Als führende Politiker stehen sie im Blickpunkt der Öffentlichkeit. Wie sie jenseits der Scheinwerfer leben und arbeiten, ist bislang Privatsache. Jetzt plauderte ein Bekannter aus, dass Jean-Claude Juncker, Anwärter auf das Amt des Kommissionschefs, „ein störrischer Raucher und Trinker“ sei.
Brüssel.
Es war eigentlich nur ein launischer Schlenker: In einer Talk-Show des holländischen Fernsehens machte Finanzminister Jeroen Dijsselbloom ein paar launige Bemerkungen darüber, wie spartanisch es unter seiner Leitung bei den Treffen der Euro-Gruppe zugehe: nix zu trinken, nix zu essen. Bei seinem Vorgänger, dem Luxemburger Jean-Claude Juncker, sei das noch anders gewesen. Der aber sei ja auch „ein störrischer Raucher und Trinker“.
Auch wenn das kaum Dijsselblooms Absicht war – seither ist die Alkohol-Frage enttabuisiert. Juncker sah sich umgehend zu einem offiziellen Dementi genötigt: „Ich habe kein Alkohol-Problem.“ Als Bewerber um das Amt des Kommissionschefs in Brüssel wird er sich wohl weiter wehren müssen.
Denn in seiner Heimat lebt Juncker schon lange mit einschlägigen Anwürfen, die dort auch ungeniert veröffentlicht werden. Die Knatter-Postille „Luxemburg Privat“ hat aus ruppigen Artikeln über den „Suff-Premier“ ein Markenzeichen gemacht.

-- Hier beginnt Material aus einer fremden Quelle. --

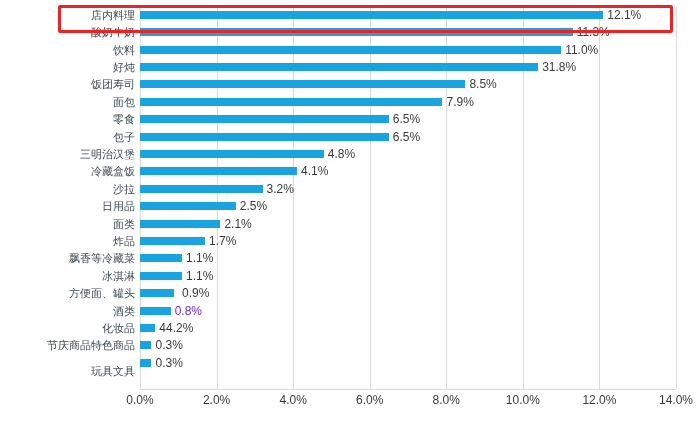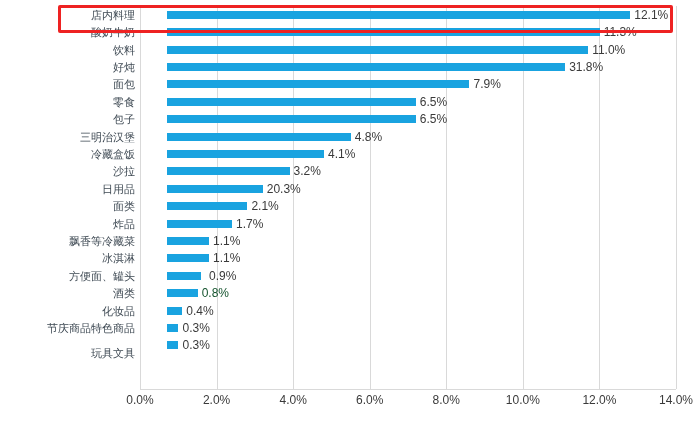--- a/index.html
+++ b/index.html
@@ -45,7 +45,6 @@
     left: 0; top: 6px;
     width: 700px;
     height: 383px;
-    padding-left: 27px;
   }
   .row {
     position: relative;

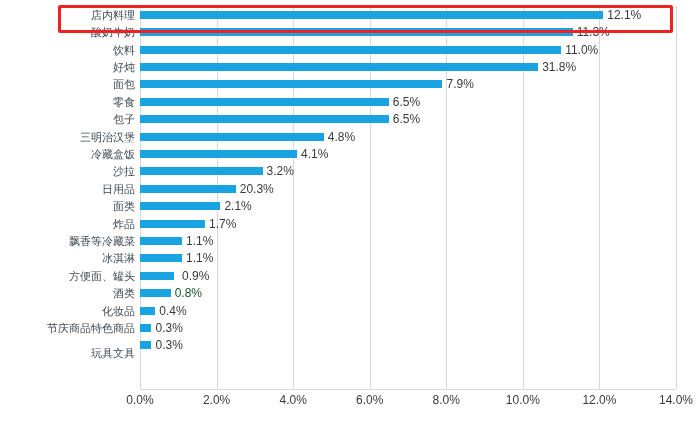--- a/index.html
+++ b/index.html
@@ -144,6 +144,11 @@
         <span class="val-label" style="left: 542.171px; color: rgb(58, 58, 58);">31.8%</span>
       </div>
       <div class="row">
+        <span class="cat-label" style="color: rgb(63, 74, 84);">饭团寿司</span>
+        <div class="bar" style="width: 325.429px; background: rgb(25, 163, 224);"></div>
+        <span class="val-label" style="left: 469.429px; color: rgb(58, 58, 58);">8.5%</span>
+      </div>
+      <div class="row">
         <span class="cat-label" style="color: rgb(63, 74, 84);">面包</span>
         <div class="bar" style="width: 302.457px; background: rgb(25, 163, 224);"></div>
         <span class="val-label" style="left: 446.457px; color: rgb(58, 58, 58);">7.9%</span>

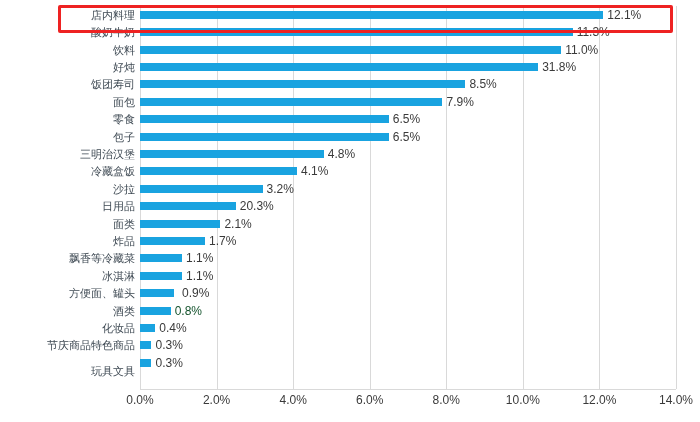--- a/index.html
+++ b/index.html
@@ -181,7 +181,7 @@
       <div class="row">
         <span class="cat-label" style="color: rgb(63, 74, 84);">日用品</span>
         <div class="bar" style="width: 95.7143px; background: rgb(25, 163, 224);"></div>
-        <span class="val-label" style="left: 239.714px; color: rgb(58, 58, 58);">20.3%</span>
+        <span class="val-label" style="left: 239.714px; color: rgb(58, 58, 58);">2.5%</span>
       </div>
       <div class="row">
         <span class="cat-label" style="color: rgb(63, 74, 84);">面类</span>

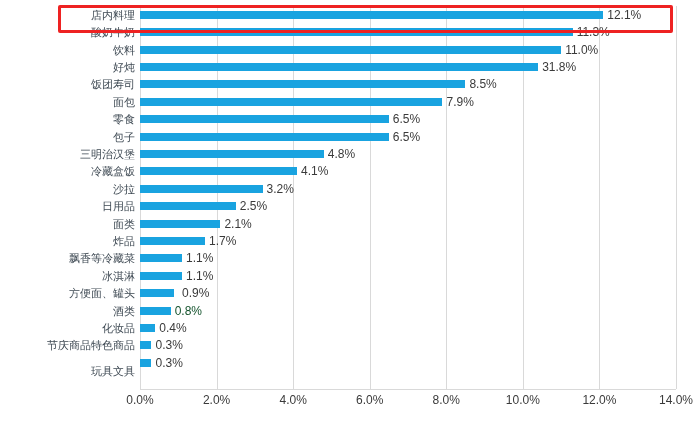--- a/index.html
+++ b/index.html
@@ -211,7 +211,7 @@
       <div class="row">
         <span class="cat-label" style="color: rgb(63, 74, 84);">酒类</span>
         <div class="bar" style="width: 30.6286px; background: rgb(25, 163, 224);"></div>
-        <span class="val-label" style="left: 174.629px; color: #14532d;">0.8%</span>
+        <span class="val-label" style="left: 174.629px; color: #6d28d9;">0.8%</span>
       </div>
       <div class="row">
         <span class="cat-label" style="color: rgb(63, 74, 84);">化妆品</span>

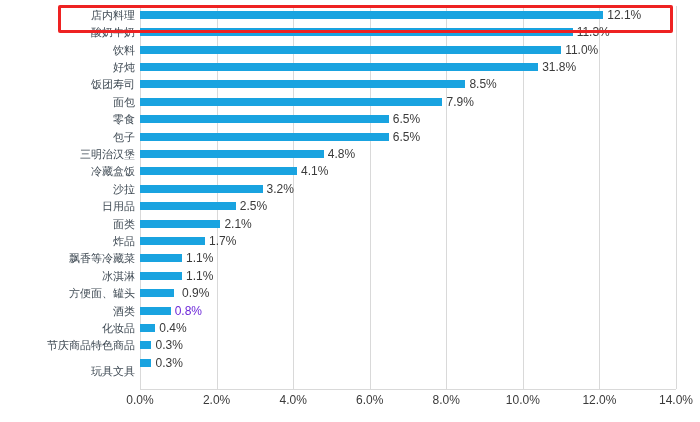--- a/index.html
+++ b/index.html
@@ -216,7 +216,7 @@
       <div class="row">
         <span class="cat-label" style="color: rgb(63, 74, 84);">化妆品</span>
         <div class="bar" style="width: 15.3143px; background: rgb(25, 163, 224);"></div>
-        <span class="val-label" style="left: 159.314px; color: rgb(58, 58, 58);">0.4%</span>
+        <span class="val-label" style="left: 159.314px; color: rgb(58, 58, 58);">44.2%</span>
       </div>
       <div class="row">
         <span class="cat-label" style="color: rgb(63, 74, 84);">节庆商品特色商品</span>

Juncker gilt als europapolitische Leitfigur
Sonderlich geschadet hat es dem Politiker bisher nicht. Aus der Luxemburger Wahl im vergangenen Herbst, die ihn nach gut 18 Jahren das Amt des Ministerpräsidenten kostete, waren die Christsozialen mit ihm an der Spitze erneut als Sieger hervorgegangen. Abdanken musste Juncker nur, weil sich sein sozialdemokratischer Koalitionspartner umorientierte.
Ohnehin hat Junckers promillehaltiger Ruf nie die Anerkennung für seine Leistungsfähigkeit verdüstern können. Der 59-Jährige gilt als herausragende europapolitische Leitfigur, führte neben der Regierung Luxemburgs acht Jahre lang die – in der europäischen Finanzkrise tonangebende – Formation der Finanzminister der Euro-Länder und steht als „Schwarzer“ mit stark rötlichem Schimmer auch jenseits der eigenen Parteifamilie in Europa in hohem Ansehen.
Sozialdemokratischer Spitzenmann Martin Schulz ist seit 1980 „trocken“
Juncker, wenn es dazu kommt, wäre nicht der erste Kommissionspräsident, dem ein enges Verhältnis zu geistigen Getränken nachgesagt wird. Sein Landsmann Jacques Santer, Chef der EU-Zentrale in den Jahren 1995 bis 1999, musste sich in Anspielung auf seine Vorliebe für Wein den Spitznamen „Président Sancerre“ gefallen lassen. Und selbst Jacques Delors, die Lichtgestalt unter den Kommissionschefs der Vergangenheit, war im eigenen Hause nicht sicher von Witzeleien, in denen die Vokabel Fernet Branca eine Schlüsselrolle spielte.
Erklärtermaßen ein Alkoholproblem hat Junckers potenzieller Hauptgegner im Kampf um das Amt des künftigen Kommissionspräsidenten, der designierte sozialdemokratische Spitzenmann und derzeitige Präsident des Europa-Parlaments Martin Schulz. Der Aachener hat sein Problem allerdings längst im Griff – und er geht damit auch offensiv um. Die Geschichte ist nachzulesen auf Schulzes Web-Seite: In jungen Jahren ein schwerer Trinker, schaffte der heute 58-Jährige 1980 kurz vor dem drohenden beruflichen und privaten Ruin die biografische Wende. Seither ist Schulz „trocken“.